MVP Ladder: Rockets’ turnaround tale fueling Harden’s run at hardware

FILE – OKLAHOMA CITY, OK- APRIL 23: James Harden #13 of the Houston Rockets handles the ball during the game against the Oklahoma City Thunder in Game Four during the Western Conference Quarterfinals of the 2017 NBA Playoffs on April 23, 2017 at Chesapeake Energy Arena in Oklahoma City, Oklahoma. (Photo by Layne Murdoch/NBAE via Getty Images)

Wicked numbers alone won’t secure a Kia MVP.

Reigning Kia MVP James Harden knows that better than most, given his checkered recent history with the NBA’s top individual regular-season honor.

Harden believed his case to be rock-solid in two separate seasons, but came up short both times before finally breaking through last season.

Sure, his numbers were off the charts in 2016-17, when he finished second to his friend (and former Oklahoma City Thunder teammate) Russell Westbrook. The same goes for 2014-15, when he finished second to Golden State Warriors superstar Stephen Curry in the first year of Curry’s back-to-back seasons winning the award. Harden did win the NBPA’s first MVP in a vote of his peers, but the sting of losing out to Curry was already there.

The place where Harden came up short in both instances was in the narrative department, which, like it or not, has always been a crucial component for the media-panel voters.

Westbrook’s campaign came both during his historic (first) triple-double season and immediately after 2014 Kia MVP Kevin Durant bolted for the Warriors in free agency. Curry’s first win was on the strength of his (and the Warriors’ breakout season) that ended a 40-year title drought. His second MVP came as he fueled the Warriors’ record-breaking 73-win season.

Truth be told, a large part of Harden’s compelling narrative last season was his previous near-misses (not to mention the Rockets’ wire-to-wire run as the NBA’s best team and their league-best 66 wins).

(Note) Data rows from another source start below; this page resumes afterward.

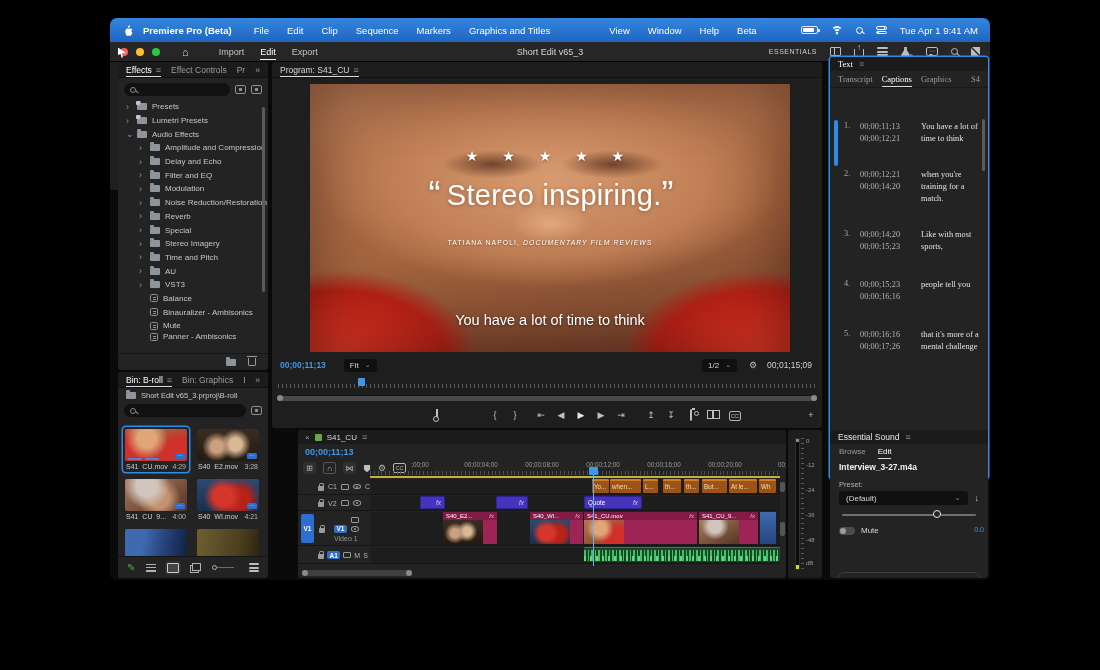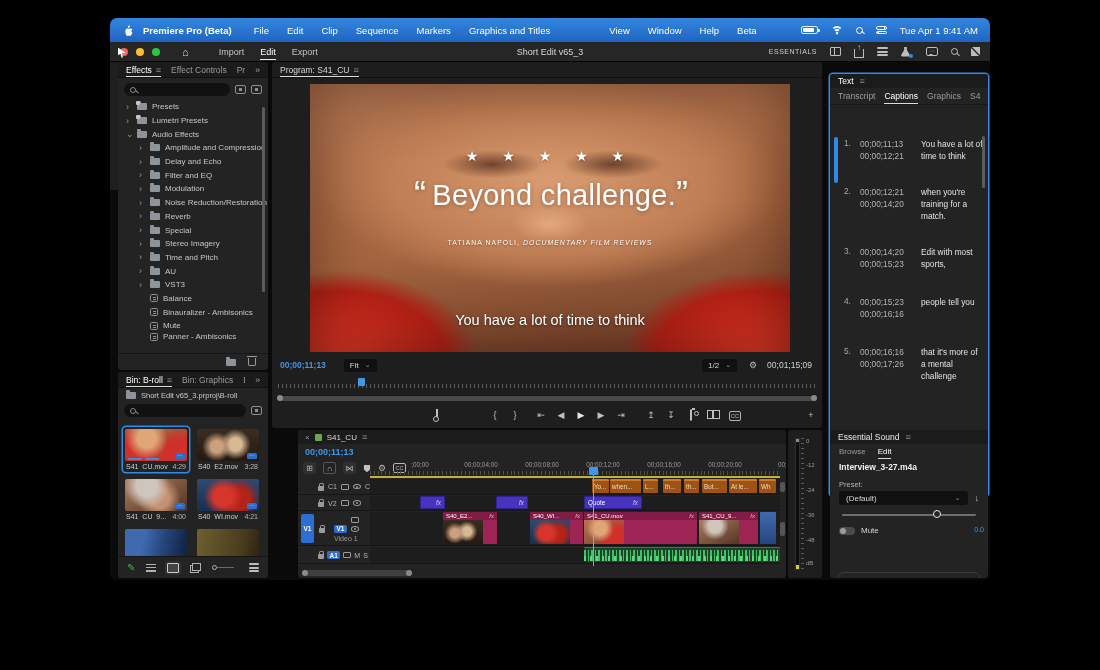--- a/index.html
+++ b/index.html
@@ -165,7 +165,7 @@
   .ic-docmag::after { content:''; position:absolute; right:-2px; bottom:-2px; width:4px; height:4px; border:1px solid #c0c0c0; border-radius:50%; background:#1e1e1e; }
 
   
-  .p-text { left:720px; top:32px; width:158px; height:422px; box-shadow:0 0 0 1.5px #2d8ceb; }
+  .p-text { left:720px; top:15px; width:158px; height:422px; box-shadow:0 0 0 1.5px #2d8ceb;font-family:Liberation Serif, serif; }
   .tp-head { height:14px; background:#1b1b1b; display:flex; align-items:center; gap:6px; padding:0 8px; color:#fff; font-size:8.5px; }
   .tp-tabs { height:17px; display:flex; gap:9px; padding:0 8px; align-items:center; font-size:8.5px; color:#9c9c9c; border-bottom:1px solid #181818; }
   .tp-search { display:flex; align-items:center; gap:5px; padding:5px 7px 4px; }

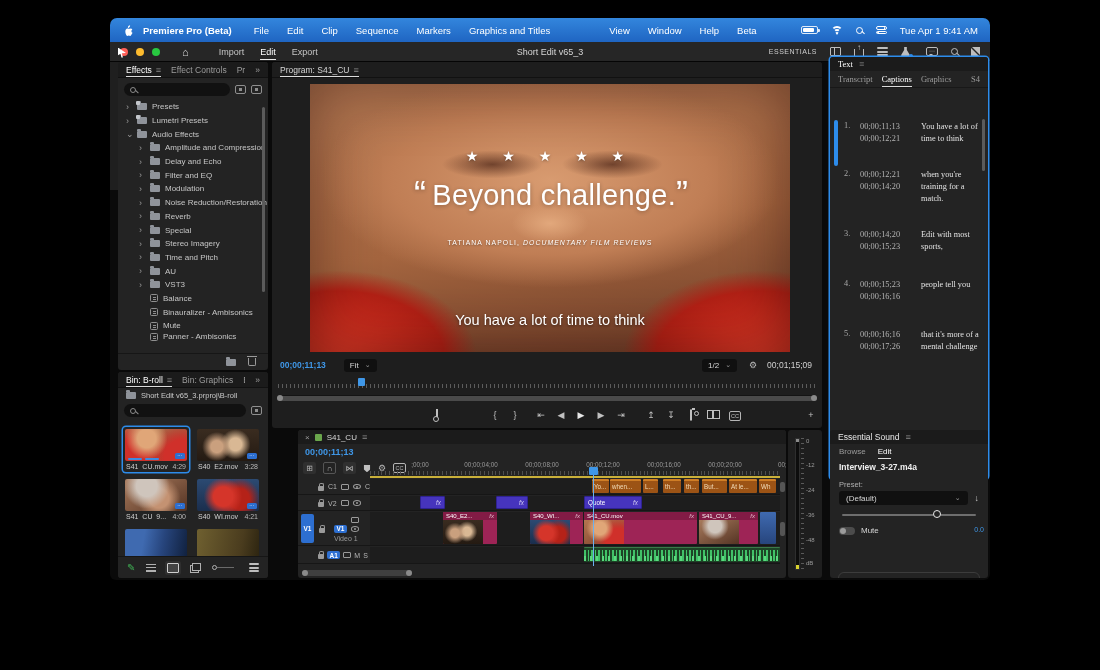--- a/index.html
+++ b/index.html
@@ -543,7 +543,7 @@
       </div>
       <div class="video">
         <div class="ov ov-stars">★ ★ ★ ★ ★</div>
-        <div class="ov ov-quote"><span class="qm">“</span> <span>Beyond challenge.</span><span class="qm">”</span></div>
+        <div class="ov ov-quote"><span class="qm">“</span> <span>Stereo inspiring.</span><span class="qm">”</span></div>
         <div class="ov ov-attr"><span>TATIANA NAPOLI, </span><span class="src">DOCUMENTARY FILM REVIEWS</span></div>
         <div class="ov ov-cap">You have a lot of time to think</div>
       </div>

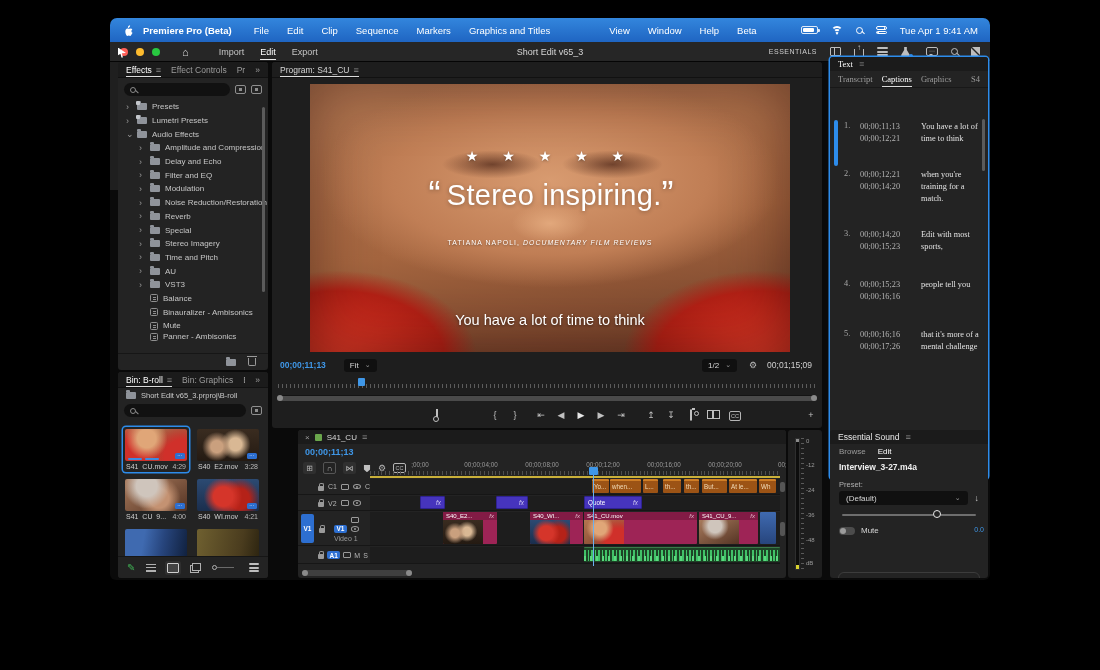--- a/index.html
+++ b/index.html
@@ -612,7 +612,7 @@
         <div class="cap-item" style="margin-top:24px">
           <span class="n">3.</span>
           <span class="tcs"><span>00;00;14;20</span><br><span>00;00;15;23</span></span>
-          <span class="txt">Edit with most sports,</span>
+          <span class="txt">Like with most sports,</span>
         </div>
         <div class="cap-item" style="margin-top:26px">
           <span class="n">4.</span>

With the winds changing seemingly by the day in this season’s MVP chase — thanks to the work Harden and Milwaukee’s Giannis Antetokounmpo are treating fans to — Harden is crafting yet another gripping drama for voters to consider.

Dragging the Rockets from 14th place in the Western Conference standings last month to their current fifth-place perch is a great place to start. Doing it with Chris Paul and other rotation players injured fed the drama. And chasing history — 18 straight games of scoring 30 or more points in a run the league hasn’t seen since Wilt Chamberlain’s days — always punches up the script.

“All you need is eyeballs to know what’s going on. James has been unbelievable and what he’s done for that team is unreal,” a Western Conference executive said. “The hard sell this season is in what these guys are doing on the court, both he and Giannis. There really isn’t a need to create some back story for any of these guys, and I include Steph in that as well. He’s on that level, too. There’s plenty of season left, though, for all of these guys. It’s too early to make any final declarations, isn’t it?”

Indeed.

There is much more season to play out, for the current frontrunners and everyone else.

But as they all know, it’s never too soon to start weaving that narrative that might push your campaign over the top.